Dans Un conte peut en cacher un autre, Cendrillon adopte une tout autre attitude: moins résignée, plus hardie, elle n'hésite pas à se pencher sur l'invitation au bal reçue par ses sœurs ni même à leur dérober un pot de confiture. Enfermée à la cave, elle se rebelle et la fée qui passait justement par là est alertée par ses cris. Intrépide, elle fait preuve par ailleurs d'un caractère bien trempé voire insolent, notamment quand elle s'énerve sur la fée qui est pourtant prête à l'aider. Elle n'hésite pas non plus à avouer avec arrogance la jalousie qu'elle ressent vis-à-vis de ses deux sœurs. Mais le prince, qui tombe de la même façon sous son charme, n'est pas lui non plus un modèle de vertu: attachant une grande valeur aux apparences, il est irritable, cruel, et n'hésite pas à trancher (ou faire trancher) la tête des sœurs de Cendrillon. Elle-même, d'ailleurs, manque de subir le même sort lorsqu'elle vient lui demander des comptes après avoir vu rouler la tête de sa sœur devant chez elle. Admiratif devant la jeune fille lorsqu'elle était parée de ses atours, il l'insulte alors en demandant «qui est cette ignoble souillon». De son côté, Cendrillon comprend que la richesse et la prestance ne sont pas de vraies qualités dès lors que l'on est coupeur de têtes; elle renonce à ses ambitions («je ne veux plus de prince… je ne veux plus d'argent…») et fait le vœu tout simple de rencontrer «un homme gentil»: ce sera Jack. Grâce à cette aventure malencontreuse, la jeune fille aura donc appris l'humilité, une certaine sagesse et surtout la primauté de l'être sur le paraître tandis que le prince, puni de sa vanité et de sa cruauté, sera quant à lui transformé en crapaud par la fée.

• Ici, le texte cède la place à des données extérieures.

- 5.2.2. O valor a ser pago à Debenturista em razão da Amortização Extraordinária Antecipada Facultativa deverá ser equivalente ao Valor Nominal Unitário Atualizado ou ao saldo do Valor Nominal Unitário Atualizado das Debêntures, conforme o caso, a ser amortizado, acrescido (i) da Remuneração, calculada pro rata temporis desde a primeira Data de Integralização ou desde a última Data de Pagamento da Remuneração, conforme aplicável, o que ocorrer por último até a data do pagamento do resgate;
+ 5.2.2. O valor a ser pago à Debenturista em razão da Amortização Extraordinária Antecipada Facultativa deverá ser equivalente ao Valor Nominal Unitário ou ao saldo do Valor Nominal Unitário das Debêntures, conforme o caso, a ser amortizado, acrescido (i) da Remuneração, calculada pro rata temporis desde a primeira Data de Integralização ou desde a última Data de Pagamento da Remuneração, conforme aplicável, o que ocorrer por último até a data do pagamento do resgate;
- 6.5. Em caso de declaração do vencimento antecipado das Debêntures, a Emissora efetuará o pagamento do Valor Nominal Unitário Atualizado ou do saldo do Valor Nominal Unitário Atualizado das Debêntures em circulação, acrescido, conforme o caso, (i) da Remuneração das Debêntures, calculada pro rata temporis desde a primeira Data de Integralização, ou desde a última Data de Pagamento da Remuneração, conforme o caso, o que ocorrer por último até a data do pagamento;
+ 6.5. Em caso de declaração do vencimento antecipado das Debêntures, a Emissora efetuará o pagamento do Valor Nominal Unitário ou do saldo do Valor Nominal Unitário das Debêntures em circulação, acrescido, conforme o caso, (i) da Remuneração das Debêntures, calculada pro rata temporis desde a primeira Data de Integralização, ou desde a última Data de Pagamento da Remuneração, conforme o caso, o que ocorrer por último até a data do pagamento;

À côté des quatre histoires détournées dans le film, il faut encore compter celle qui les «chapeaute» en quelque sorte: l'histoire du loup qui rencontre Madame Hunt et attend avec elle le départ du Chaperon rouge en lui racontant la véritable histoire de la jeune fille tueuse de loups, puis qui la ligote, la bâillonne et l'enferme dans les toilettes réservées au personnel du bar où ils sont installés tous les deux, avant de revêtir ses habits et de prendre sa place pour garder les enfants du Chaperon rouge. Sans qu'il l'exprime clairement, on devine qu'il a l'intention de venger la mort de ses neveux Rex et Rolfy, abattus tous les deux d'un coup de revolver par la mère des enfants. Son comportement une fois entré dans la maison laisse entendre en effet qu'il s'apprête à en faire son repas, ce qui n'effraye pas pour autant le petit garçon qui l'a reconnu malgré son déguisement. Terrifiée et beaucoup plus méfiante que son frère, la fillette comprend ce qui va se passer et décide de détourner l'attention du loup des fourneaux où il s'active en lui rappelant que c'est l'heure de l'histoire, ou plutôt des histoires puisqu'ils sont deux! Soucieux de capter leur attention, le loup commence alors à leur raconter l'histoire de Cendrillon et de Jack, guettant surtout les réactions de la fillette, beaucoup moins encline à se détendre et à baisser la garde. Au terme de l'épisode, les deux enfants s'endorment et, satisfait de son effet, le loup les couvre puis termine de préparer le repas. Au retour du Chaperon rouge, ébahie, le loup s'en va et retourne à l'état sauvage, pénétrant dans la forêt, après s'être débarrassé de ses vêtements et repris son apparence naturelle de quadrupède.
Ce loup policé, sensible et conscient du bien et du mal, capable d'éprouver de la pitié et du remords et d'ainsi lutter contre son instinct de prédateur, est donc bien éloigné de l'image sanguinaire et terrifiante dont il jouit dans bien des contes pour enfants.